═══ Records provided ═══

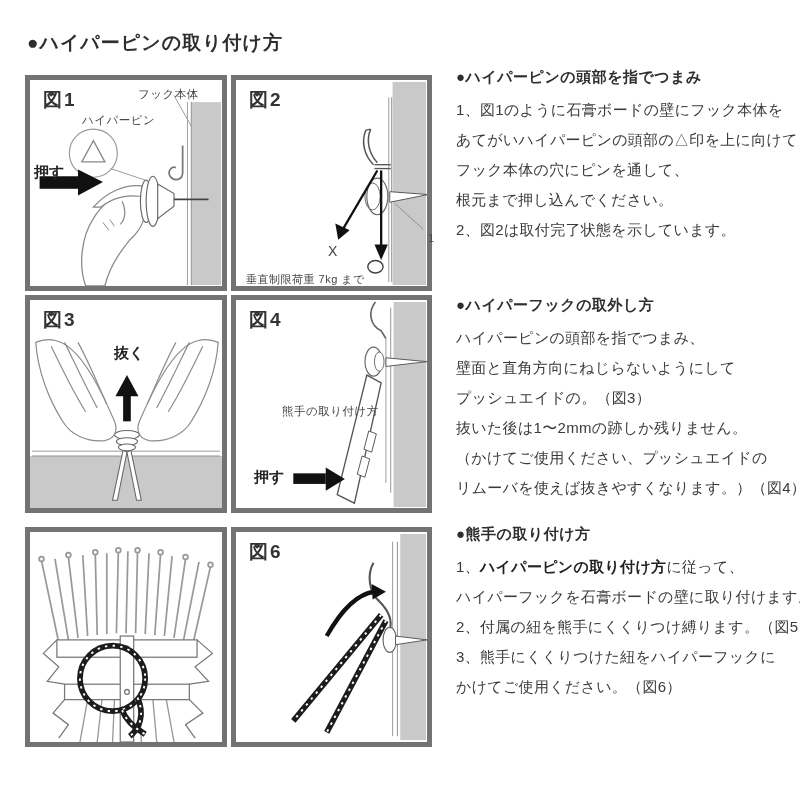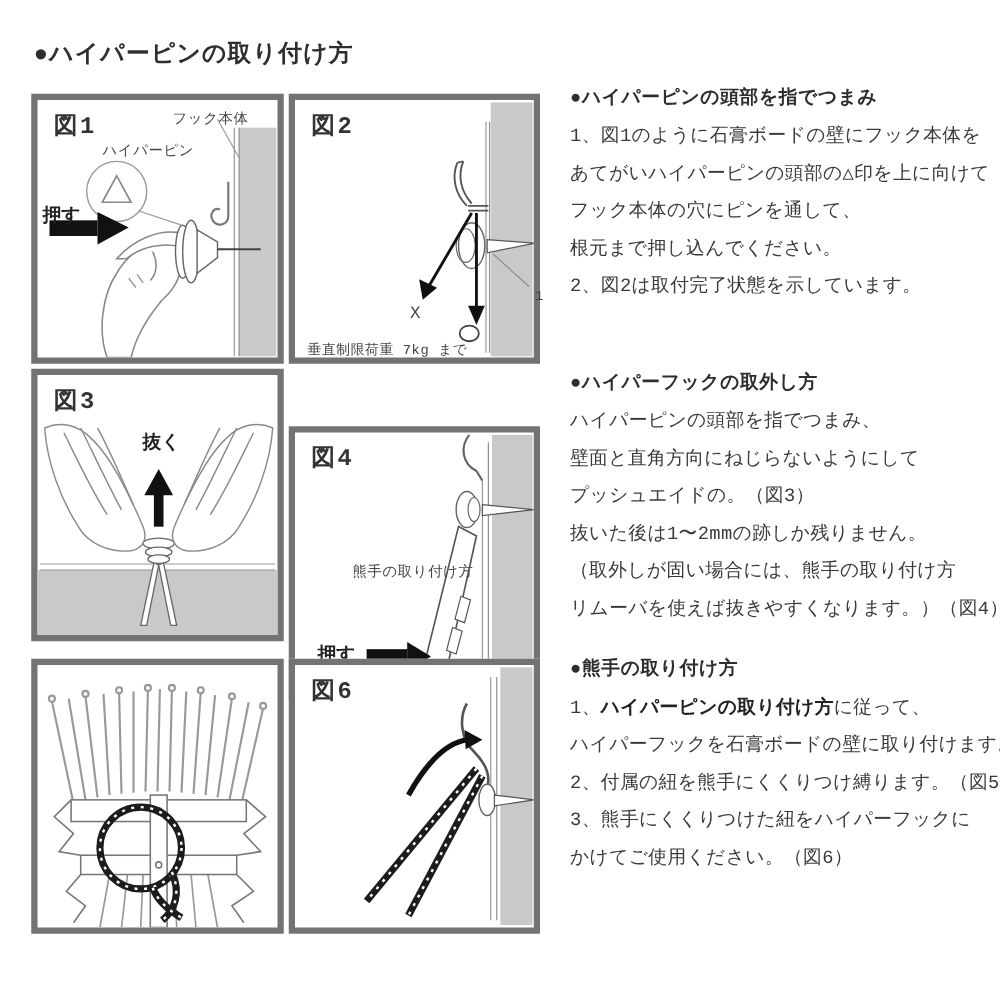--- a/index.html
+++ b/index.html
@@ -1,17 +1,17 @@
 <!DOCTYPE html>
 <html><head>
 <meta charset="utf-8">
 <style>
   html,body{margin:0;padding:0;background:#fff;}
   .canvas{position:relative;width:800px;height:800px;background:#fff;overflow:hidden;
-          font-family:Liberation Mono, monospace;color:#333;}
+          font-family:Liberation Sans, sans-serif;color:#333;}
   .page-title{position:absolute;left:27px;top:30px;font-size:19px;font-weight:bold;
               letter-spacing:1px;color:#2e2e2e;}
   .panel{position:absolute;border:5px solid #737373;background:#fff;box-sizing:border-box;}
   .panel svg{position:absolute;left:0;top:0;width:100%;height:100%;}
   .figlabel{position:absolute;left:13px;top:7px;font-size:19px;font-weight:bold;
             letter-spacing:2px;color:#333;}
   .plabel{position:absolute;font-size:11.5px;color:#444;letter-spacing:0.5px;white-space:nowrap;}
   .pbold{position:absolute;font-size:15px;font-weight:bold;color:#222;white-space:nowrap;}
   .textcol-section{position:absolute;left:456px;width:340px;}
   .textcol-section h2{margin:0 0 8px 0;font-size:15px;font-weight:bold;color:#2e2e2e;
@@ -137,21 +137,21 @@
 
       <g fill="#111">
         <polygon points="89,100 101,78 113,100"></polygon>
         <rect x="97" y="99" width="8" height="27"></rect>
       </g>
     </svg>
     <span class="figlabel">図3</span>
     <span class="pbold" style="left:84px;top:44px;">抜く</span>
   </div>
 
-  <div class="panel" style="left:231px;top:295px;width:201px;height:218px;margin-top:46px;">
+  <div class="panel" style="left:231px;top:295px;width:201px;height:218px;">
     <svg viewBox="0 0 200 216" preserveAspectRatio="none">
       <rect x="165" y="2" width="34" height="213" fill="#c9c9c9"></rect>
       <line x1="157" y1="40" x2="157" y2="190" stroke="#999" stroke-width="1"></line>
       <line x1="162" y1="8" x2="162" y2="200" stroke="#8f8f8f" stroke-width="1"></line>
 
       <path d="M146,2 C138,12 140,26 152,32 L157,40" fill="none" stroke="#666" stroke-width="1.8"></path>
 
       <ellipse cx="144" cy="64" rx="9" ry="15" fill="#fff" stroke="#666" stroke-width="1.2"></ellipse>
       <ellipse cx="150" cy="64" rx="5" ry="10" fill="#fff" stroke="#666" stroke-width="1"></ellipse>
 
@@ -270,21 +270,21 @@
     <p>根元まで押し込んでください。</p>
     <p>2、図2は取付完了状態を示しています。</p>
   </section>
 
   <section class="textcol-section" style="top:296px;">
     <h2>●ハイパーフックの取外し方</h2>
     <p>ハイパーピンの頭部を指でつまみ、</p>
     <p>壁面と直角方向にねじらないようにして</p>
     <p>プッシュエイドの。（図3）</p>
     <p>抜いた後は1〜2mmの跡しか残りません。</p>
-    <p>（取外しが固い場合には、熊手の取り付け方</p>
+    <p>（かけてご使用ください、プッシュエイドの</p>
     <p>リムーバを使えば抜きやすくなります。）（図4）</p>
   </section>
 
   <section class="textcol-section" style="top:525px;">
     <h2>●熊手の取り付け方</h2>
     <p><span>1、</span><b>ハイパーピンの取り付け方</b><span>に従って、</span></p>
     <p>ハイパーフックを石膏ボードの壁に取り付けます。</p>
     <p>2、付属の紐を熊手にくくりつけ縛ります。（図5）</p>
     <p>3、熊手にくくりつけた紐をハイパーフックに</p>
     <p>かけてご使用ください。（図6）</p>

═══
═══ Records provided ═══

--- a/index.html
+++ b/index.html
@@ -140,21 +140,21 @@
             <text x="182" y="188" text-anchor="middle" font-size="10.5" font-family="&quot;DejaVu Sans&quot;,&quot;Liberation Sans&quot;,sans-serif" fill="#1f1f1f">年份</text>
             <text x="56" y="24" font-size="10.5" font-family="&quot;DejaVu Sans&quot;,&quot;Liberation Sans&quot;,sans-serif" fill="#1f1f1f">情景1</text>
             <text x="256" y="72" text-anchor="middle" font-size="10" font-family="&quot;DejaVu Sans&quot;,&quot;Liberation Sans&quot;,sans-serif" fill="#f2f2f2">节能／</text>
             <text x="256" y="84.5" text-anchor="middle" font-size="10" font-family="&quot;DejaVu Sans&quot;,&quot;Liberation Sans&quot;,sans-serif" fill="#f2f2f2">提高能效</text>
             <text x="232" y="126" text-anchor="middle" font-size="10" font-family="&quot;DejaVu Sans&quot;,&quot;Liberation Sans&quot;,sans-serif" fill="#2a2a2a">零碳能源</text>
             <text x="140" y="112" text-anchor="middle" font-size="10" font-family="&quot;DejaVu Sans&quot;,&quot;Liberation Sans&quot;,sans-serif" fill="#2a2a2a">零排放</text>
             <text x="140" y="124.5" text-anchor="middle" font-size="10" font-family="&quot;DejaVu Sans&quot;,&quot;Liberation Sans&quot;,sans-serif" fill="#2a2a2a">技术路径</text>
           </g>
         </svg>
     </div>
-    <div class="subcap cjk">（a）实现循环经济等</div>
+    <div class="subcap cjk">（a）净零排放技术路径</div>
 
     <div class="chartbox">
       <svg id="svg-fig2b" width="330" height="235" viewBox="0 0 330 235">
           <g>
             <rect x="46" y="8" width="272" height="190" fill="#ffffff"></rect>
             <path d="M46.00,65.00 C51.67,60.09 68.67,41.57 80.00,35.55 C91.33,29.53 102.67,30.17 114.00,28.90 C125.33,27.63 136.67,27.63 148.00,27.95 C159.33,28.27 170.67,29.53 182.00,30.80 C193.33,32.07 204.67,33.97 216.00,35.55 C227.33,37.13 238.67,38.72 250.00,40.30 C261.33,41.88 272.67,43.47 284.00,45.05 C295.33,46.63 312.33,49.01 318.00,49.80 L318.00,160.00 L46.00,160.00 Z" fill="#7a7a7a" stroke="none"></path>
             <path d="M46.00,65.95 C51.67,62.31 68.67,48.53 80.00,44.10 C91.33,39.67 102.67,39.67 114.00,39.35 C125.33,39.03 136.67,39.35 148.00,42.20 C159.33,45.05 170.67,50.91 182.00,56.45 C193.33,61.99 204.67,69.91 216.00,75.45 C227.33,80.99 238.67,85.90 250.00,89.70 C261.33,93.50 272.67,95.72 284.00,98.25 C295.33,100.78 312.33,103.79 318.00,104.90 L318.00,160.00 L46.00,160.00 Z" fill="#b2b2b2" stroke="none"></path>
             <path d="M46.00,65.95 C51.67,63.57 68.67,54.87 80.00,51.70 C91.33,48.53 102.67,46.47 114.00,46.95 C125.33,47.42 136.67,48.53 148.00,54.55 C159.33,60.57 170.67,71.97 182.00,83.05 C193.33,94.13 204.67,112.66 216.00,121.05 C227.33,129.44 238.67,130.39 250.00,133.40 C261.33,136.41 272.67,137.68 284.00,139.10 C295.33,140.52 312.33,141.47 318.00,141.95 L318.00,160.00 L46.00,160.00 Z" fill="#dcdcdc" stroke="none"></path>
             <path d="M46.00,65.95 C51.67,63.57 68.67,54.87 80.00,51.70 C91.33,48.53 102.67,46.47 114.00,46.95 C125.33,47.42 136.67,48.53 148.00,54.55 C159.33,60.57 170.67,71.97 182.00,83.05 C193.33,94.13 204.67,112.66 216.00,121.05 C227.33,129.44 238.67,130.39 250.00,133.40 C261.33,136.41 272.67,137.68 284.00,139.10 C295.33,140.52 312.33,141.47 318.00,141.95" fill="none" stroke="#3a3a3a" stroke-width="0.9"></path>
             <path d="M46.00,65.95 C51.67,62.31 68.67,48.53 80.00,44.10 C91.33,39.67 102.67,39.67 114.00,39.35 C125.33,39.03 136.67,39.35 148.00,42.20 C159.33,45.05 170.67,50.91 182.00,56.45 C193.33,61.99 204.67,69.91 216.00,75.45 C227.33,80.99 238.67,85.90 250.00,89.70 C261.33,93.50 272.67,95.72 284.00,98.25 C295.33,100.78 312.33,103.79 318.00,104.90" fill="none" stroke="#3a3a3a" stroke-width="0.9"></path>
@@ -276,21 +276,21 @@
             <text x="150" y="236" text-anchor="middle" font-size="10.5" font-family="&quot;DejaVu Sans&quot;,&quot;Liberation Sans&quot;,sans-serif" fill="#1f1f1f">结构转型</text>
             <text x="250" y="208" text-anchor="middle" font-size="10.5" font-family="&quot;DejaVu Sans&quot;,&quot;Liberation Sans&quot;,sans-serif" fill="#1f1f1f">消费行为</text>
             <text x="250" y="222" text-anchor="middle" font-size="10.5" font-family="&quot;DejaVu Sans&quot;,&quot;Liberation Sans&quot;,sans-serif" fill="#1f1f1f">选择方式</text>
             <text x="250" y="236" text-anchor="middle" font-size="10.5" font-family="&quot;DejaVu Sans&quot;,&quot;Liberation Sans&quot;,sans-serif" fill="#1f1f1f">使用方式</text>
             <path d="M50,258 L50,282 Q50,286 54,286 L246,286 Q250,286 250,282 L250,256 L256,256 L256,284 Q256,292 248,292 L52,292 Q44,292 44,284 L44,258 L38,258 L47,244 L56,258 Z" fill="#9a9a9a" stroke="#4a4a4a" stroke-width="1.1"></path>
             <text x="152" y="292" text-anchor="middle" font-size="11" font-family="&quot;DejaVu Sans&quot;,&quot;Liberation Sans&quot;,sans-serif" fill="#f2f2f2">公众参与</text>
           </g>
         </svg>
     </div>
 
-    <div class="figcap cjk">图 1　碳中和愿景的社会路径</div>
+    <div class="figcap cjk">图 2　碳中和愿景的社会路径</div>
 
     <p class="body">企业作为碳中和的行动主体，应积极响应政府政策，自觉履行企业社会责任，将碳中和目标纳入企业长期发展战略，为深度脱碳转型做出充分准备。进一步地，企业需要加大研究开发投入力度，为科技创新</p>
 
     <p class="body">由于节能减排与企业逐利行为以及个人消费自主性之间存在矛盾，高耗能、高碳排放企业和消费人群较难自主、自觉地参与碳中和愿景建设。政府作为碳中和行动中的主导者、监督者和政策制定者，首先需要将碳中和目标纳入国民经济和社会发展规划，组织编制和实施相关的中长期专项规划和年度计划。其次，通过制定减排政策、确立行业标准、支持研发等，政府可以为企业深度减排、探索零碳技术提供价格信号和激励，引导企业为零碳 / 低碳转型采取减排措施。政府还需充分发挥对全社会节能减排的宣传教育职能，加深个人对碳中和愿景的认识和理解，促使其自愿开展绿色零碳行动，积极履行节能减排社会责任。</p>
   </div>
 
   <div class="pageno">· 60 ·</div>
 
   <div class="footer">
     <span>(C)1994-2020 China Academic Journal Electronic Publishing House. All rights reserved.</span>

═══
═══ Records provided ═══

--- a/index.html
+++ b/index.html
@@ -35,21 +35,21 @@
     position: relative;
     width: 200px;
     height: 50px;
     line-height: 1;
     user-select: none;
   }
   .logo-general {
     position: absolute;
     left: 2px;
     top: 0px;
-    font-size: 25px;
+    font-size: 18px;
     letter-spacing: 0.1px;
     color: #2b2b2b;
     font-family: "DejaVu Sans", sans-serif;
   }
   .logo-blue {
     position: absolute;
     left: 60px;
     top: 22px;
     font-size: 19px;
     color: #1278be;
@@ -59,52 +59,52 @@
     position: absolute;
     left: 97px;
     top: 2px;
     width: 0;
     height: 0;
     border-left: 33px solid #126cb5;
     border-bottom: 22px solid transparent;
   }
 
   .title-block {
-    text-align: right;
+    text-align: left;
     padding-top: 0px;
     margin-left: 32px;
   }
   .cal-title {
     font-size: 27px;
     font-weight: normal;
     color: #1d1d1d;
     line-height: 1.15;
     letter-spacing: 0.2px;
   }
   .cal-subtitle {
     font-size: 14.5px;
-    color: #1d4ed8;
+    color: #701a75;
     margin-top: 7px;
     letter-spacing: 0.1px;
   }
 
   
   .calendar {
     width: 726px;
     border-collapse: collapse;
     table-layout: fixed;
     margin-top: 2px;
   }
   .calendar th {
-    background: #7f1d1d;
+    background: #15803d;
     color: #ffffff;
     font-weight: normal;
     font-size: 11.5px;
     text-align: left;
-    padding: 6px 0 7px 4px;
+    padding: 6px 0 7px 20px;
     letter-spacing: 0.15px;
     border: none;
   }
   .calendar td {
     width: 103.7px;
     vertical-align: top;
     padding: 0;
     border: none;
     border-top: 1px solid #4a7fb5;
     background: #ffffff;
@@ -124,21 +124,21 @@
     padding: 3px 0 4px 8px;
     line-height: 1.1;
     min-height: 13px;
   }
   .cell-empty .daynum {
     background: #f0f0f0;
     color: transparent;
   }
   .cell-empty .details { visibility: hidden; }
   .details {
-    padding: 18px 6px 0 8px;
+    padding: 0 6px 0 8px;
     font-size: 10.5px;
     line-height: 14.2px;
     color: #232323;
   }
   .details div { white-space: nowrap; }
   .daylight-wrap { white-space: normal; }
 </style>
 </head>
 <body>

═══

#### Exercise aim:
The string "letter" marks the lines to copy; report each of them from the data above.

#### Problem solution:
               letter-spacing:1px;color:#2e2e2e;}
             letter-spacing:2px;color:#333;}
   .plabel{position:absolute;font-size:11.5px;color:#444;letter-spacing:0.5px;white-space:nowrap;}
     letter-spacing: 0.1px;
     letter-spacing: 0.2px;
     letter-spacing: 0.1px;
     letter-spacing: 0.15px;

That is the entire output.